Irgendwann den Absprung verpasst

Irgendwann den Absprung verpasst

Geldnot und Selbstüberschätzung: Das waren die Motive für eine Serie von Überfällen in den 90er Jahren in der Region. Ein 46-jähriger bereits verurteilter Österreicher wurde gestern für acht Überfälle, die er erst später gestanden hatte, vom Landgericht verurteilt.

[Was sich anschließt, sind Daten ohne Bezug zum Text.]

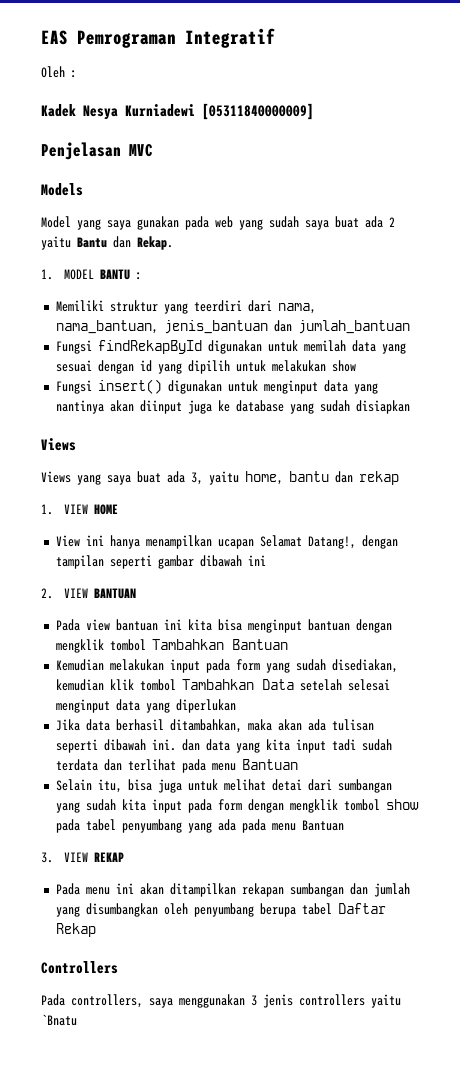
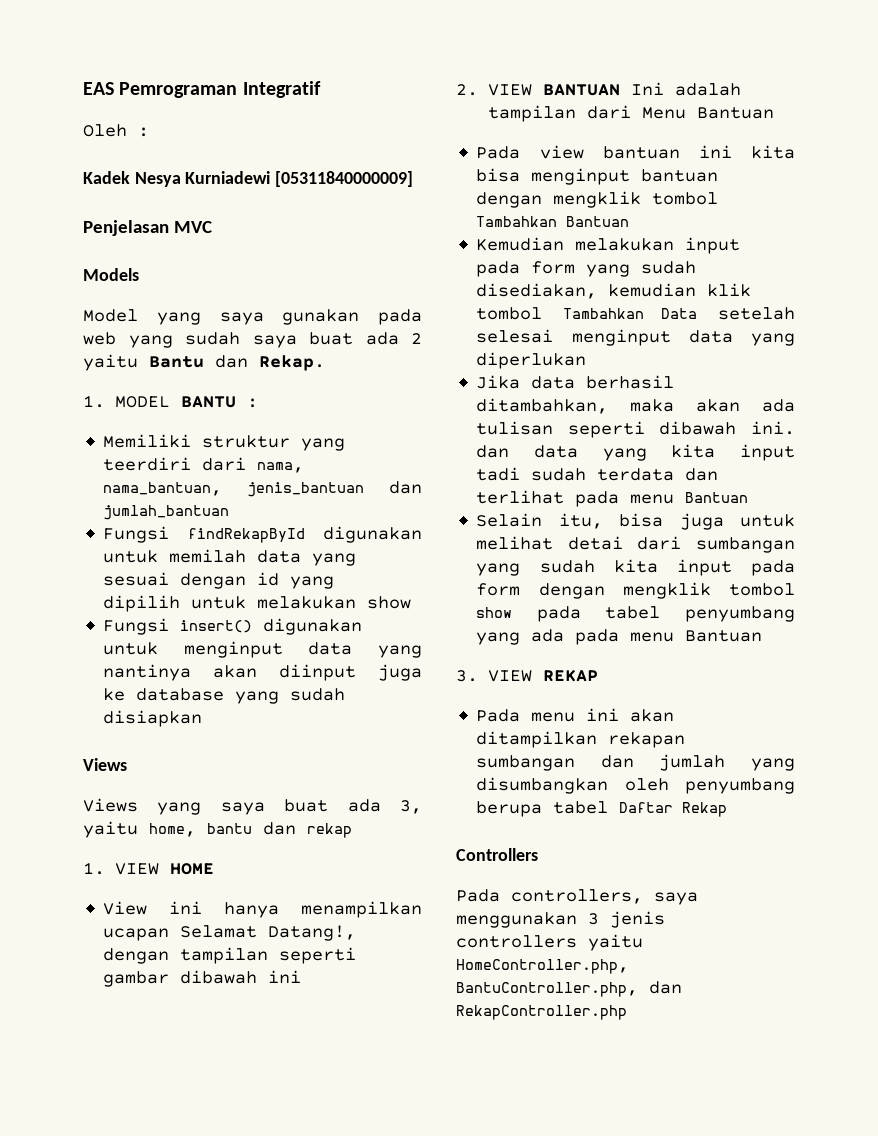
- 2. VIEW BANTUAN
+ 2. VIEW BANTUAN Ini adalah tampilan dari Menu Bantuan
- Pada controllers, saya menggunakan 3 jenis controllers yaitu `Bnatu
+ Pada controllers, saya menggunakan 3 jenis controllers yaitu HomeController.php, BantuController.php, dan RekapController.php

Trier. Sieht so ein brutaler Bankräuber aus? Jemand, der wie in einem Krimi Menschen eine Pistole an den Kopf gehalten hat, eine Mutter mit zwei Kindern als Geiseln nimmt? Die Taten, die Staatsanwalt Sebastian Jakobs 20 Minuten lang vorliest, passen so gar nicht zu dem Äußeren des blassen 46-Jährigen, der neben seinem Anwalt Paul Greinert auf der Anklagebank des Saals 70 im Trierer Landgericht sitzt: grauer Anzug, grau gemusterte Krawatte, weißes Hemd, schwarze Schuhe. Wer weiß, wäre Alfred M. 1989 nicht nach Trier gekommen, wo er eine Kneipe am Rande der Fußgängerzone eröffnete, wäre vielleicht sein Leben anders verlaufen. Denn bis 1993 deutete bei dem Klagenfurter nichts darauf hin, dass er zum Schwerkriminellen werden würde. Trotz Kindheit im Heim, sexuellen Missbrauchs - Stationen des Lebens, die dem blassen, schmalen Mann peinlich sind. Die Erlebnisse sollten nicht als Entschuldigung für seine spätere kriminelle Karriere herhalten, sagt er. Nach dem Hauptschulabschluss macht er eine Ausbildung zum Hotelkaufmann, heiratet, bekommt eine Tochter, die später bei einem Unfall ums Leben kommt. Nach der Scheidung lernt er seine jetzige Lebensgefährtin kennen, geht mit ihr nach Trier, hat mit ihr eine Tochter. Sie arbeitet in einem Modegeschäft. Inhaber ist das Ehepaar, das ihr Freund vier Jahre später überfallen und um 50 000 Mark erpressen wird. Geld in den Sand gesetzt

Nachdem er die Kneipe hat dichtmachen müssen, gründet M. eine Investmentfirma in Luxemburg. Schon bald setzt er sein Geld und das seiner Kunden in den Sand, 100 000 Mark Schulden. Am 3. Dezember 1993 wird er zum Schwerkriminellen. M. klingelt mittags bei dem Ehepaar W. in Trier, sagt er wolle ein Paket bringen. Er weiß von seiner Freundin, dass W. vor kurzem sein Geschäft verkauft hat, und glaubt daher, dass bei ihm etwas zu holen ist. Die Frau muss zur Sparkasse fahren, das Geld holen, der Mann wird mit der Pistole am Kopf bedroht. "So etwas vergisst man sein ganzes Leben nicht", sagt W., der sich noch heute an jede Einzelheit des Dezembertags erinnern kann. Mit der Beute flieht M. nur ein paar Häuser weiter, in die Wohnung seiner Freundin. Er zockt weiter mit dem Geld, die Schulden werden immer größer. Er habe sich überschätzt und den Absprung verpasst, sagt M. und meint damit seine dubiosen Geschäfte. Vielleicht auch seine kriminelle Karriere: 1997 Banküberfall in der Trierer Fußgängerzone, Beute: 800 000 Mark. 1998 schlägt er in Trier und zweimal in Saarlouis zu, fast eine Million Mark erbeutet er. 1999 gehen drei Überfälle in Konz und in Waldrach (Trier-Saarburg) auf sein Konto, ein Jahr später erneut ein Überfall auf die Waldracher Volksbank. Kurz darauf, nach einer spektakulären Flucht mit Geiselnahme, wird er geschnappt, gesteht die Überfälle in Waldrach. Drei Millionen Mark hat er in sieben Jahren erbeutet. Doch erst nachdem er 2000 für die beiden Waldracher Überfälle zu neun Jahren Haft verurteilt worden ist, wird M. reumütig, gesteht die anderen Taten. 2003 wird er angeklagt, erst fünf Jahre später wird ihm erneut der Prozess gemacht - wegen Überlastung des Gerichts. 15 Jahre lautet die Gesamtstrafe, die acht Jahre, die er schon verbüßt hat, werden ihm angerechnet, genau wie die "überlange" Wartezeit (Jakobs) auf den Prozess.